# [EXERCISE]
Where a line in the listing contains the string "left", copy that line out.

>>

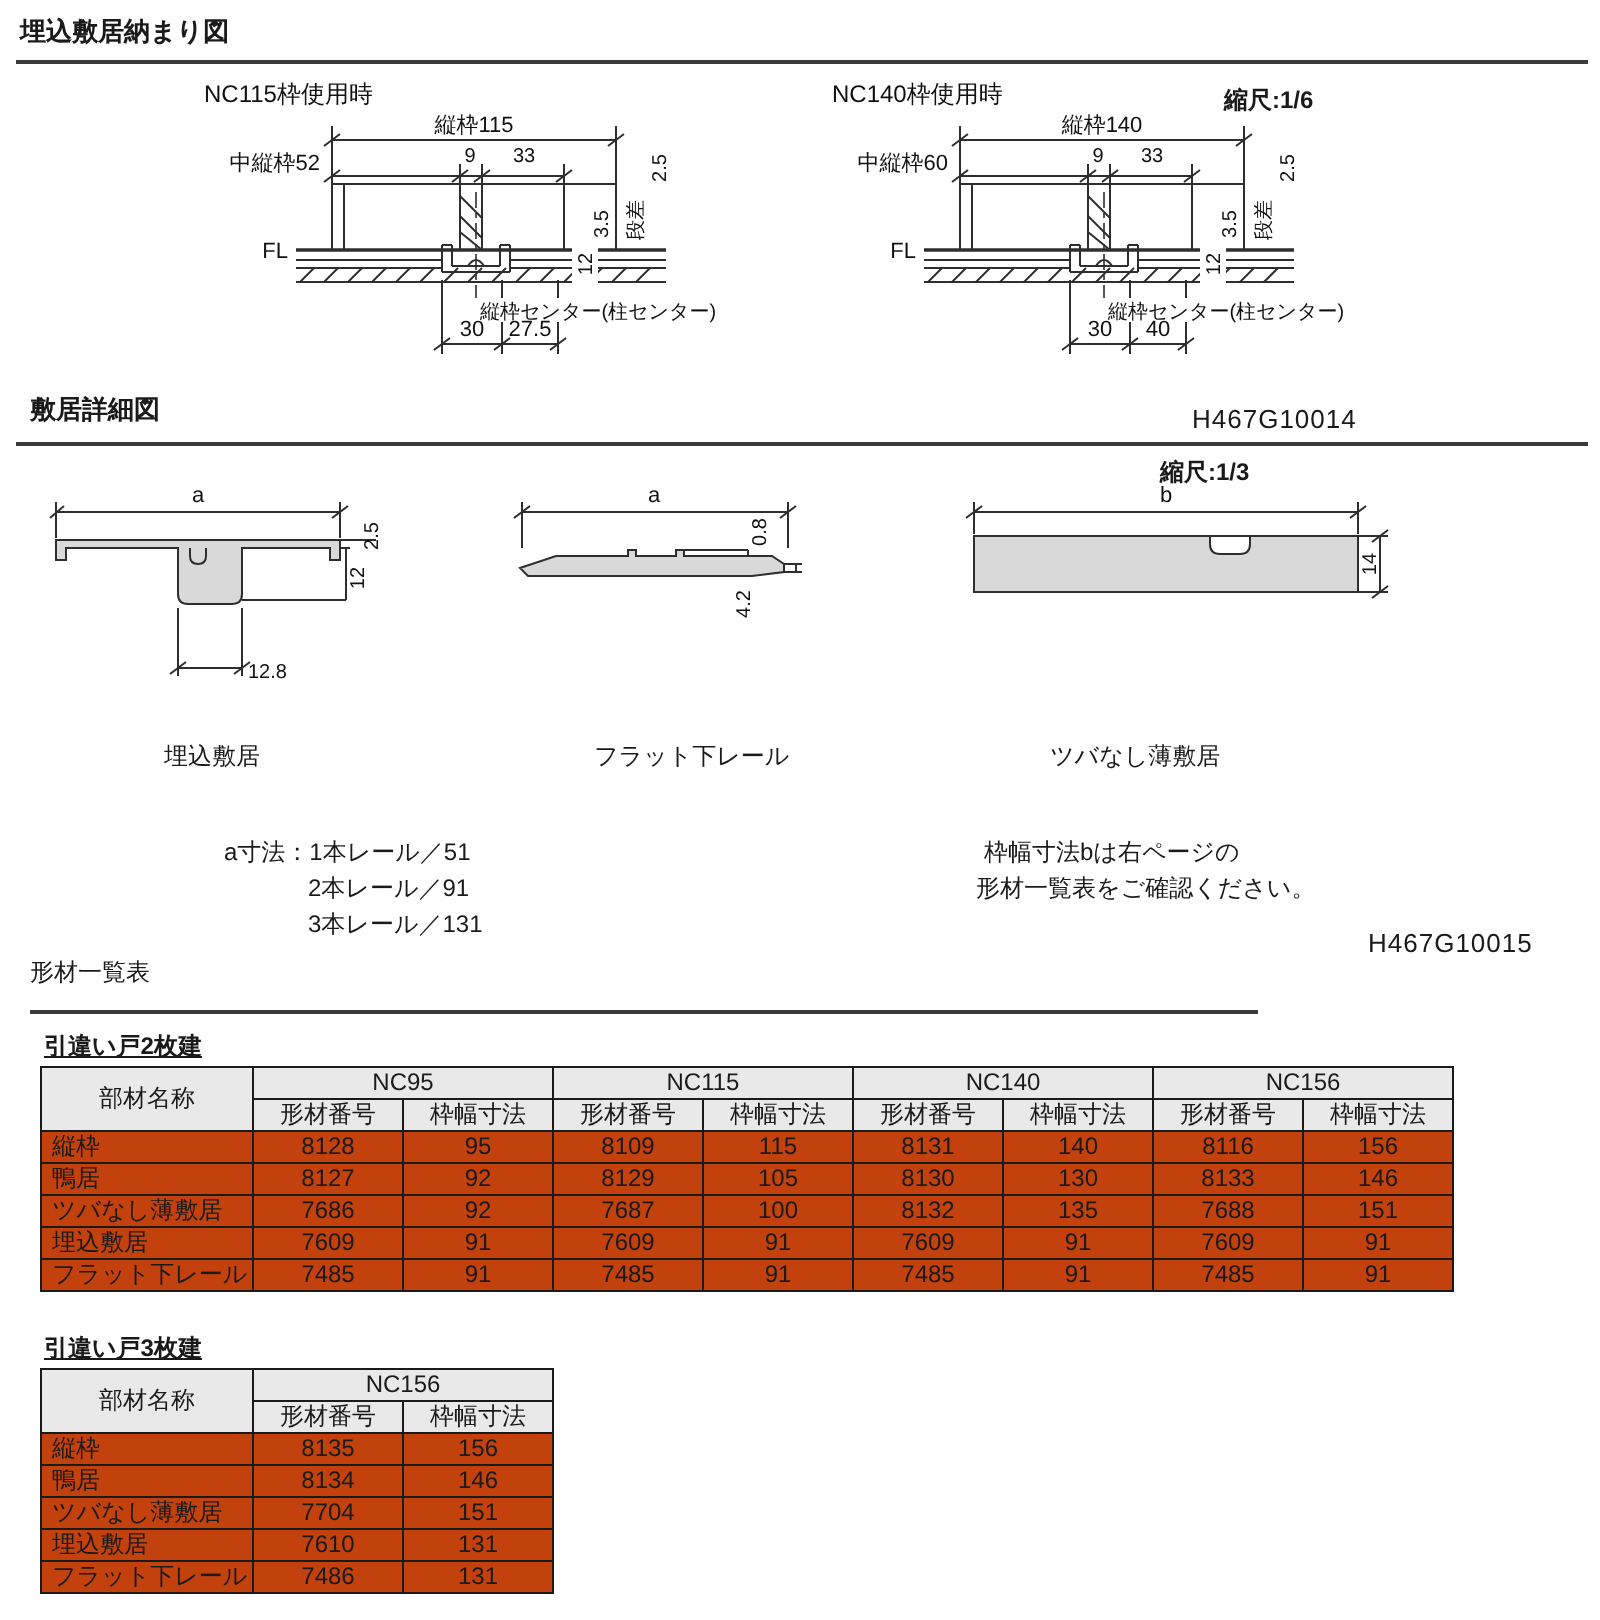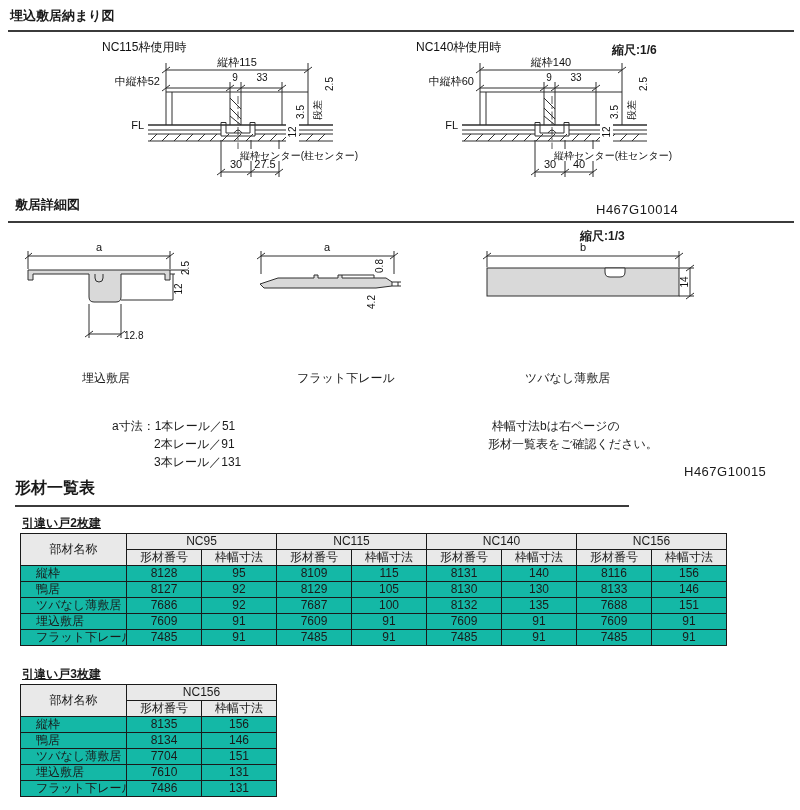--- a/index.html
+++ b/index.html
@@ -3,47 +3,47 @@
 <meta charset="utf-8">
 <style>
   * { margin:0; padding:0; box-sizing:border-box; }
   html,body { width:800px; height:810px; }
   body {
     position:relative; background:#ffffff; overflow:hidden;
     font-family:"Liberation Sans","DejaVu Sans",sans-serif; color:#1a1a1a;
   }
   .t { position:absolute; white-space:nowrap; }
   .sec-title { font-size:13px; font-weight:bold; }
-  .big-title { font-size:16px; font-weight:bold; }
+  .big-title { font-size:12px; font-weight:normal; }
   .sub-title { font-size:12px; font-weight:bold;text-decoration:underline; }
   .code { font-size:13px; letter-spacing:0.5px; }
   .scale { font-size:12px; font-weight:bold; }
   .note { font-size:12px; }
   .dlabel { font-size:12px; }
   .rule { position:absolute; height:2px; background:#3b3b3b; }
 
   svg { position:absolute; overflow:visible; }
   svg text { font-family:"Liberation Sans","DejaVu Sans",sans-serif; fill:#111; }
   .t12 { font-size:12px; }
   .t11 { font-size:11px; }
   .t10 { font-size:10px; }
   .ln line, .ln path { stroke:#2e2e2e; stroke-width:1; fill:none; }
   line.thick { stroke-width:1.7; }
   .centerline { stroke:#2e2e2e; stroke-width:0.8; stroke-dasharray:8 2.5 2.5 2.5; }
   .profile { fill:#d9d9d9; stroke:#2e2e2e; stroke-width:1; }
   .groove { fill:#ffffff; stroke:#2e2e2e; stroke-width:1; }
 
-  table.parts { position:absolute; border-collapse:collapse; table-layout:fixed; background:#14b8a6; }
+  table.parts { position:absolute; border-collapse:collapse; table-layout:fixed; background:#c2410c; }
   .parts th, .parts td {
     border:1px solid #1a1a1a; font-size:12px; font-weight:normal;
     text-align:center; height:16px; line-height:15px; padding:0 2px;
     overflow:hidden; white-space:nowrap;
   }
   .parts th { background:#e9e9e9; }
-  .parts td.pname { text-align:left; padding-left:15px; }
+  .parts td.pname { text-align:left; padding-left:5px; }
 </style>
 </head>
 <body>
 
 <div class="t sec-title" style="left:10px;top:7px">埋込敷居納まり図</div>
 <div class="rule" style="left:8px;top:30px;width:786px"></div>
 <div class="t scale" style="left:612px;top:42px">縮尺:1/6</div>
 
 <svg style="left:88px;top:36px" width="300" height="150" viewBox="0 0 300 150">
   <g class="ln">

<<

# [ANSWER TO THIS PROBLEM]
-  .parts td.pname { text-align:left; padding-left:15px; }
+  .parts td.pname { text-align:left; padding-left:5px; }
 <div class="t sec-title" style="left:10px;top:7px">埋込敷居納まり図</div>
 <div class="rule" style="left:8px;top:30px;width:786px"></div>
 <div class="t scale" style="left:612px;top:42px">縮尺:1/6</div>
 <svg style="left:88px;top:36px" width="300" height="150" viewBox="0 0 300 150">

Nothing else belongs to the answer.